Segundo o estudo liderado por Naomi Ochwat e colegas, da Universidade de Minnesota (EUA), o fenómeno foi observado entre fevereiro de 2022 e agosto de 2023, através da análise de imagens de satélite, dados de radar aéreo e medições de altimetria. Os cientistas verificaram que o ritmo de retração atingiu o seu máximo entre novembro e dezembro de 2022, quando o glaciar recuou cerca de 0,8 quilómetros por dia — um valor sem precedentes para um glaciar assente sobre o solo.
Tradicionalmente, os glaciares “aterrados” — ou seja, aqueles cuja base está firmemente apoiada no leito rochoso, e não a flutuar sobre o mar — recuam apenas algumas centenas de metros por ano. A nova taxa observada é, portanto, quase uma ordem de grandeza superior, o que surpreendeu a comunidade científica.
Os investigadores associam o evento a uma série de sismos registados na região durante o mesmo período. As ondas sísmicas apresentavam características típicas de rupturas de grandes blocos de gelo, conhecidas como eventos de “calving”, em que porções de um glaciar se separam e flutuam para o oceano.
Segundo o artigo, o recuo extremo terá sido provocado por um processo de desestabilização de uma “planície de gelo”, uma área relativamente plana do leito rochoso localizada na transição entre o glaciar assente em terra e a sua porção flutuante. À medida que o gelo se foi tornando mais fino, as forças de flutuação do oceano começaram a levantar toda a região, acelerando o processo de desprendimento e provocando o rápido colapso da frente glacial.
Os autores alertam que planícies de gelo semelhantes foram identificadas noutras partes da Antártida e da Gronelândia, o que sugere que outros glaciares poderão estar sujeitos a episódios de retração súbita.
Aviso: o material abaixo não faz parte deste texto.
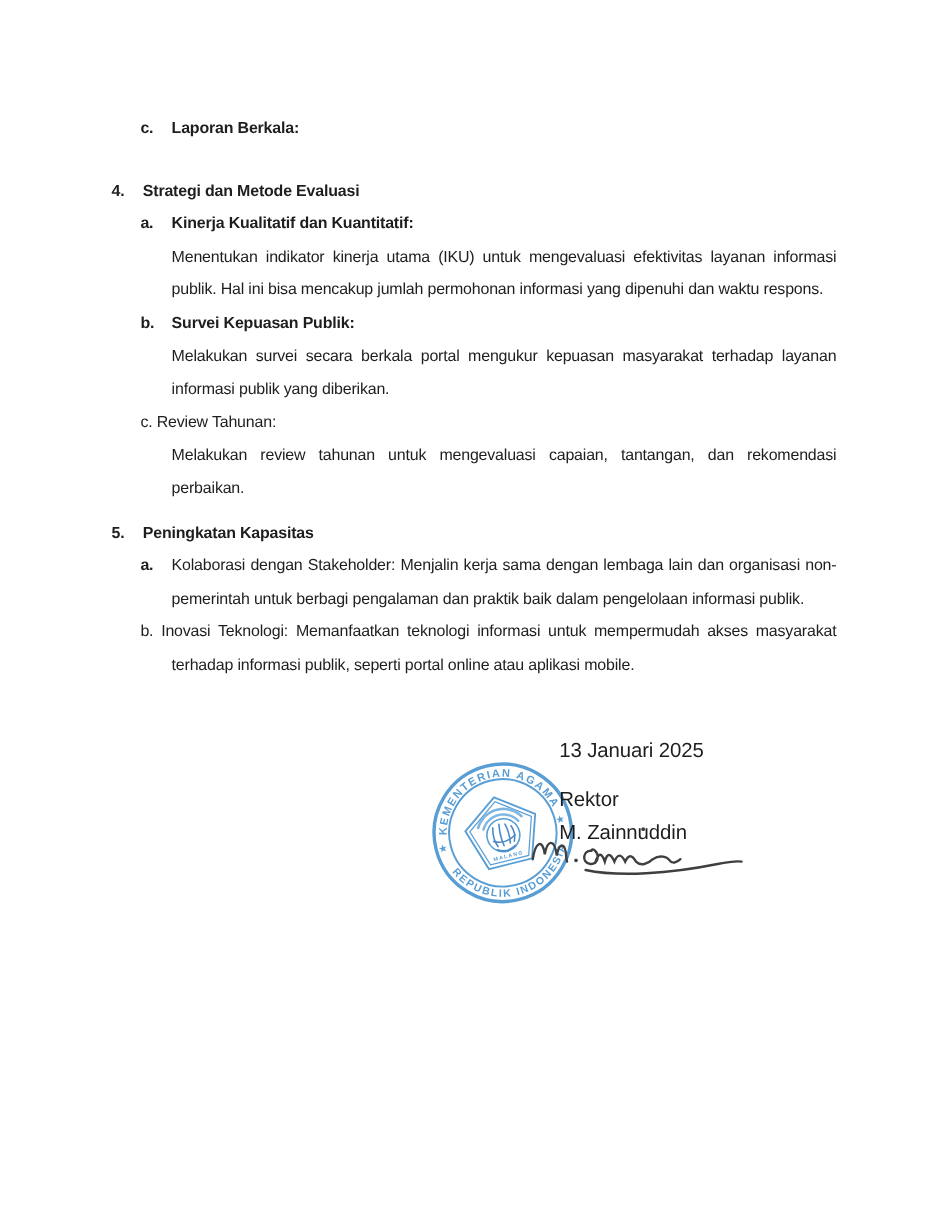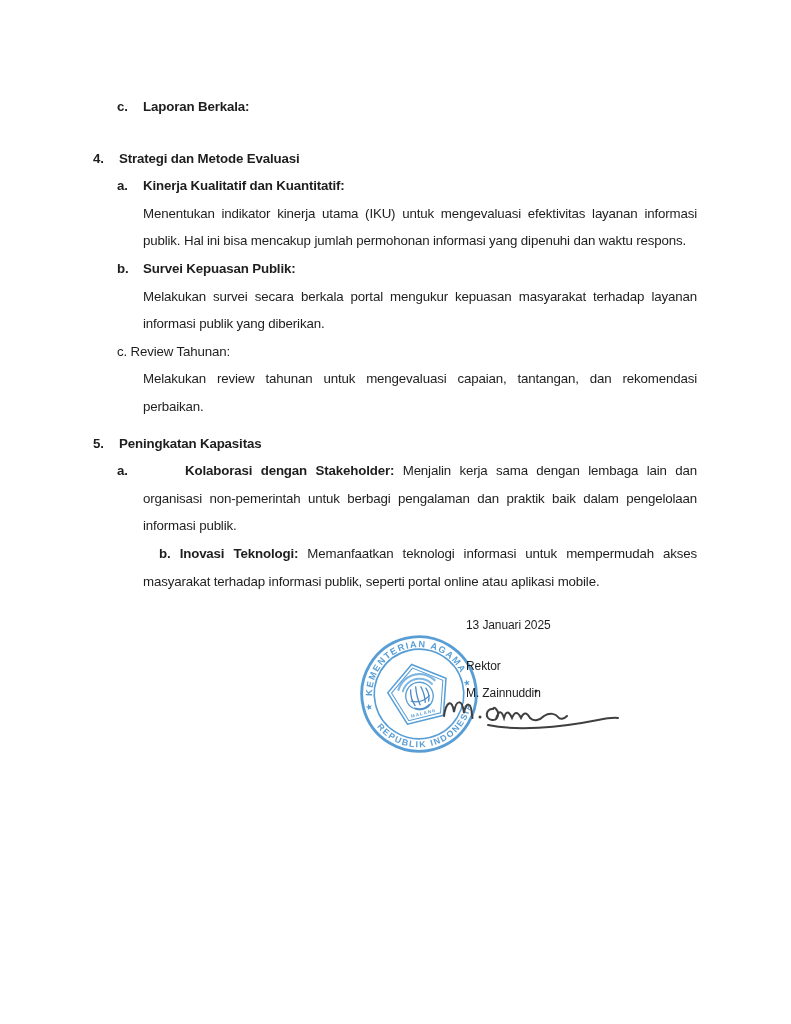"Kolaborasi dengan Stakeholder:" .lbl-b { font-weight: bold -> normal; margin-left: 42px -> none }
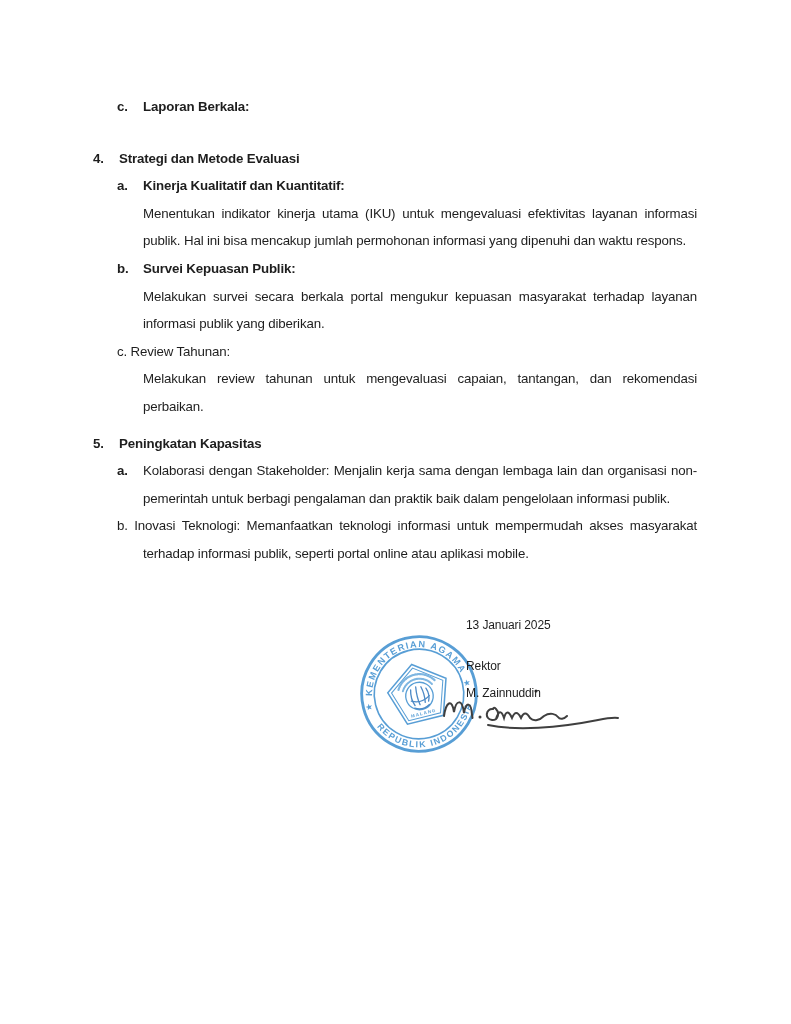"13 Januari 2025" .signoff { font-size: 12px -> 17px }
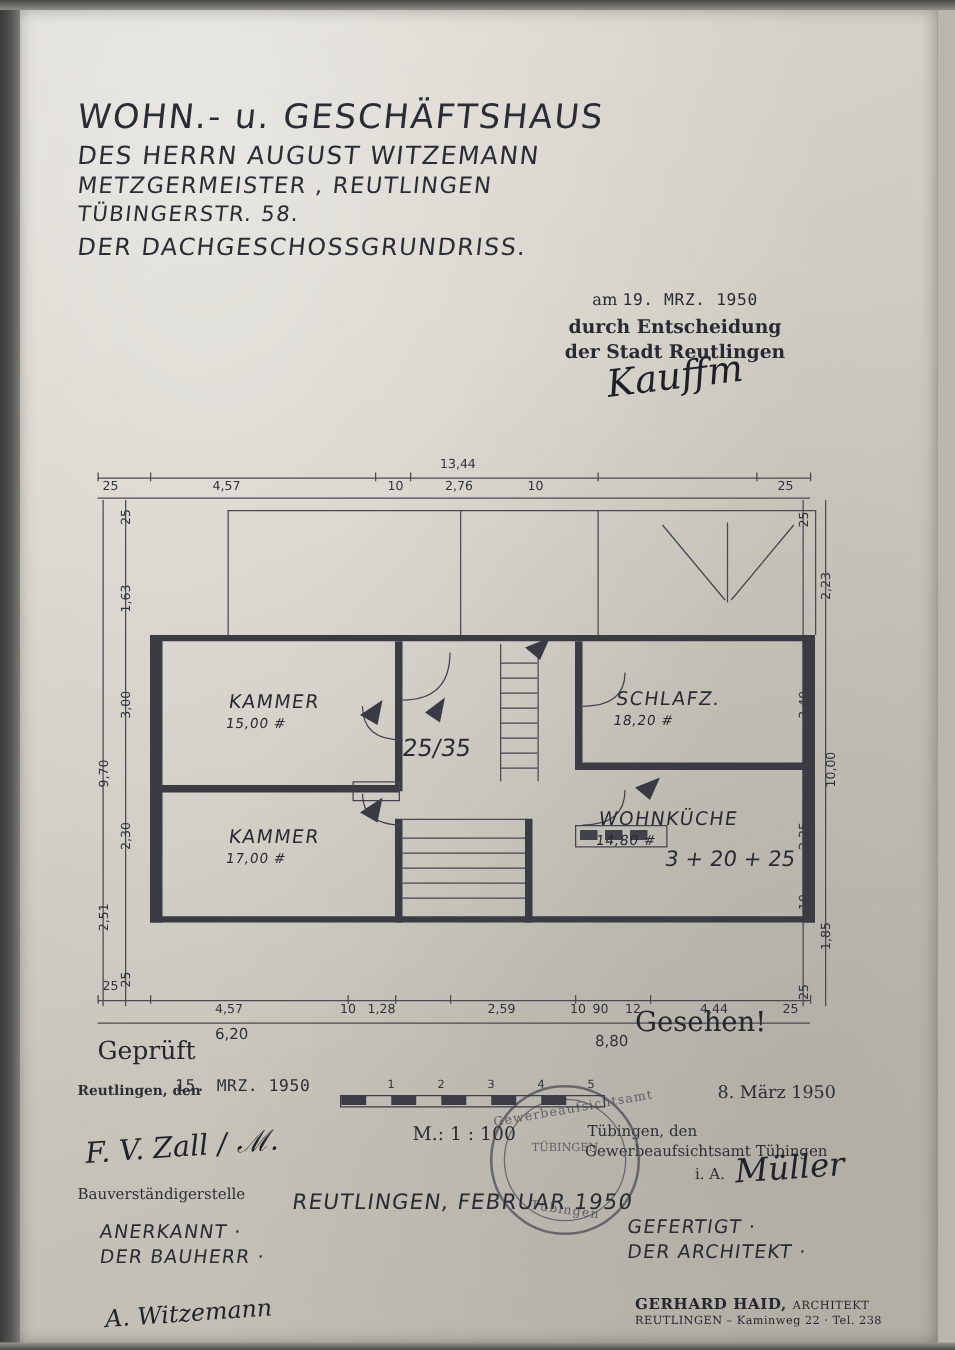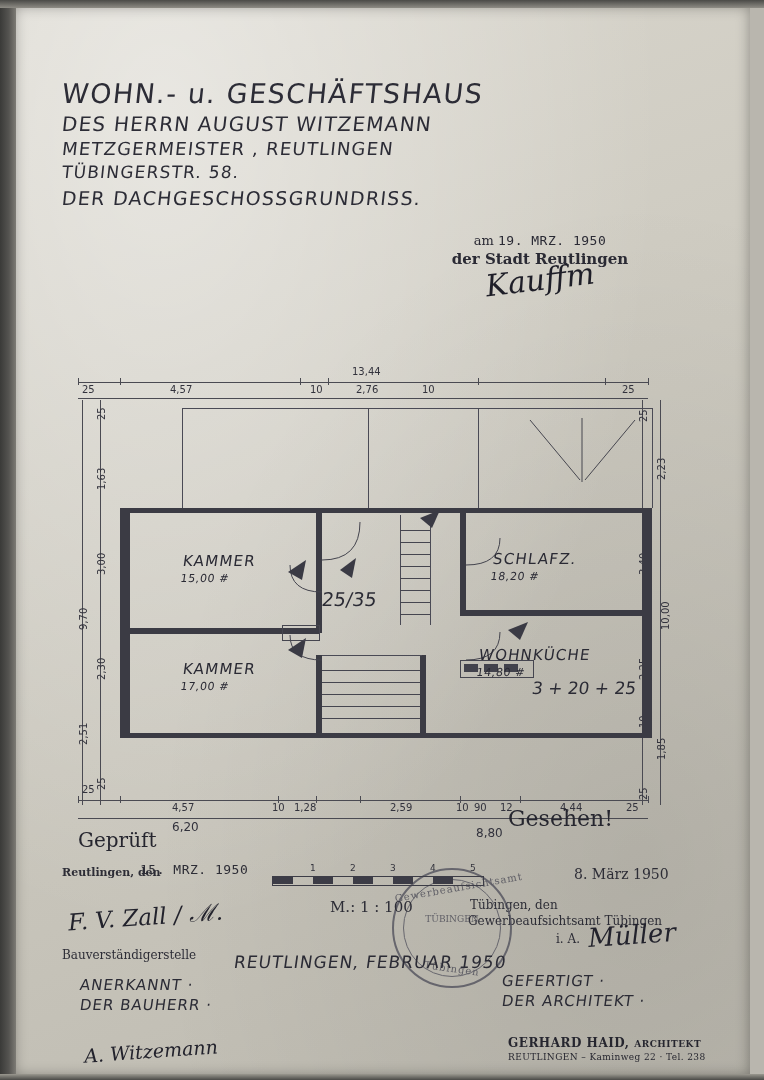"durch Entscheidung" div.l3 { html: none -> <div>durch Entscheidung</div> }
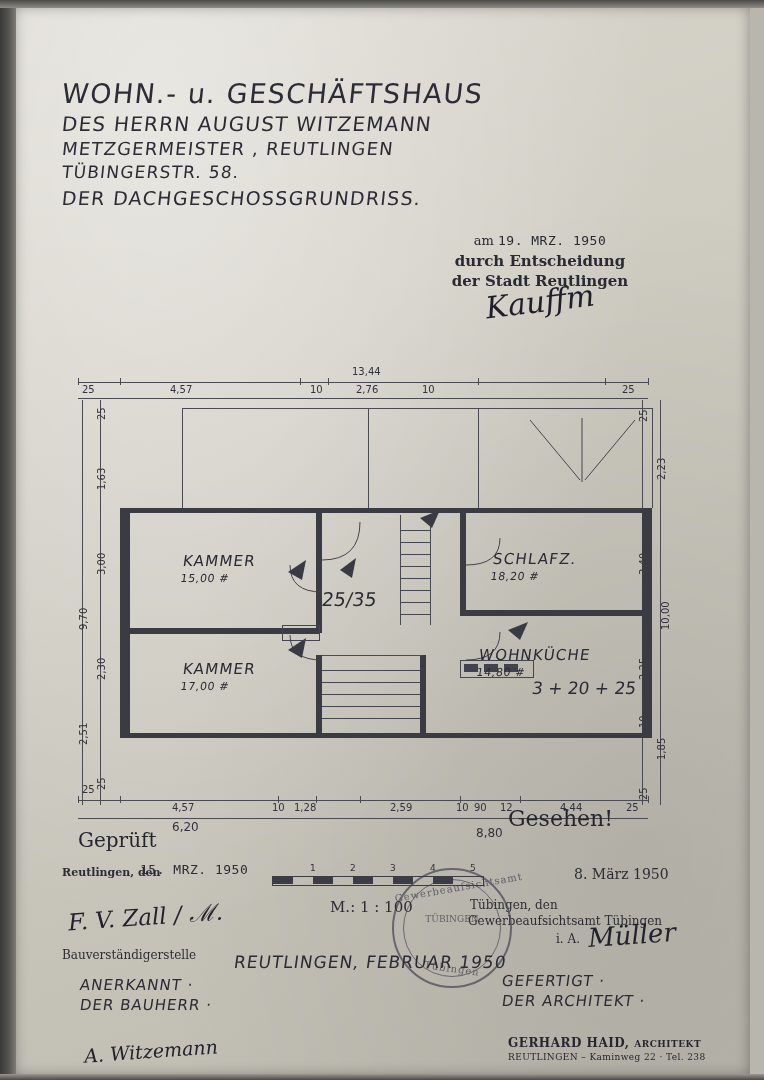"ARCHITEKT" #architect .l1 .ti { font-weight: bold -> normal }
Mapear com maior detalhe a topografia subglacial é, portanto, fundamental para prever futuros eventos deste tipo e melhorar as projeções do aumento do nível do mar nas próximas décadas.
“Este tipo de retração rápida mostra que há processos ainda pouco compreendidos que podem alterar drasticamente a estabilidade dos glaciares”, afirmou Naomi Ochwat, em comunicado. “Se fenómenos semelhantes ocorrerem em glaciares maiores, o impacto no nível do mar global poderá ser significativo.”